January 2024 will see elections for Taiwan’s presidency and for Taiwan’s parliament, the legislative yuan. Tsai Ing-wen, Taiwan’s Democratic Progressive Party president, is coming to the end of her two terms, so in May 2024, a new president will be inaugurated. Whether that election will see a second DPP president, or a return to KMT rule, or perhaps the first president from the Taiwan People’s Party, Taiwan’s politics will change. Apart from the cross-strait relationship, the new president will have to face economic issues, some of which resonate with Australia’s experience: that of a slowing from the post-pandemic mini-boom, Chinese trade boycotts, and an aging population. At the same time, Taiwan continues to flourish culturally with writers, filmmakers, musicians, and artists of all kinds engaging with Taiwan’s present and the sometimes overwhelming legacy of colonialism and authoritarianism. 

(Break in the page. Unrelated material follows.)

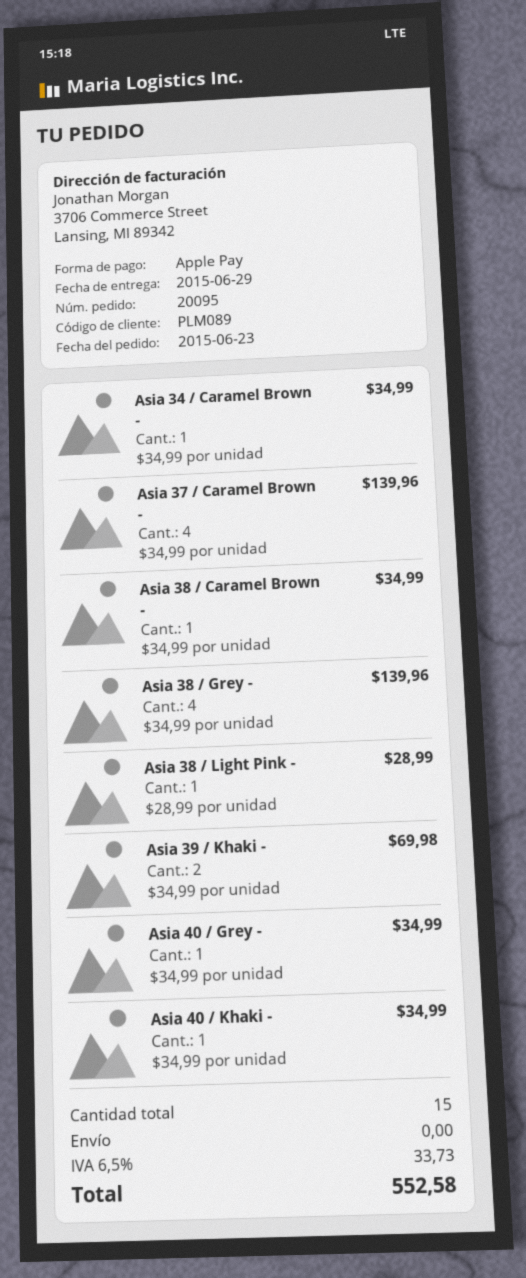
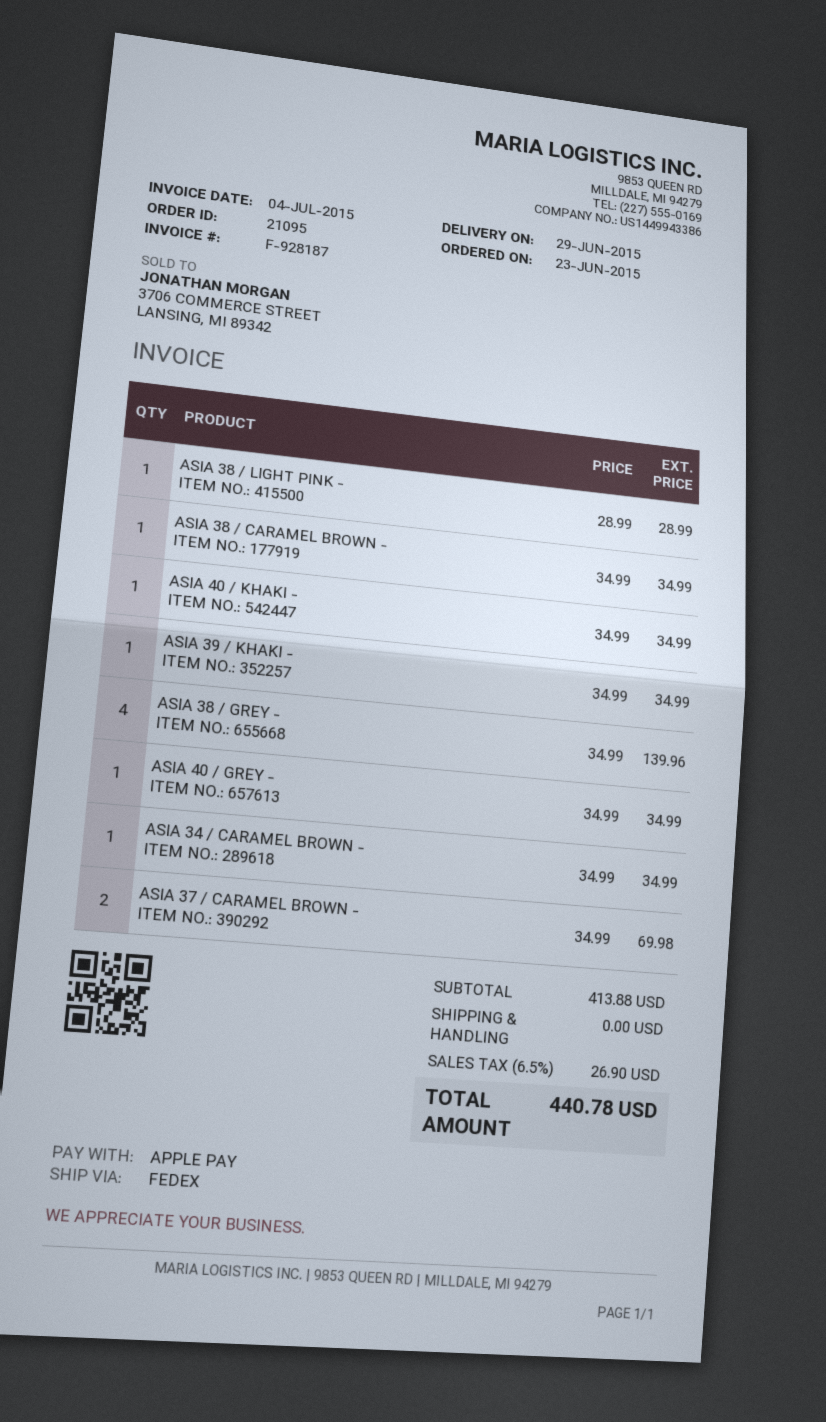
order number: 20095 -> 21095
Asia 37 / Caramel Brown -: 4 x 34.99 = 139.96 -> 2 x 34.99 = 69.98
Asia 39 / Khaki -: 2 x 34.99 = 69.98 -> 1 x 34.99 = 34.99
tax: 6.5% = 33.73 -> 6.5% = 26.90
total: 552.58 -> 440.78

In the 2023 ANU Taiwan Update, scholars and commentators grapple with the place of Taiwan in the world, how the Taiwanese government, media, and people deal with the actions of their vast neighbour hovering to their west, the internal challenges of a vibrant, complex, and changing country, and what the future may bring for, arguably, Asia’s most progressive democracy.

 

 

The ANU Taiwan Update is an initiative under the ANU Taiwan Studies Program 2022-25, which a partnership between the College of Asia and the Pacific at the Australian National University and the Ministry of Education, Republic of China (Taiwan).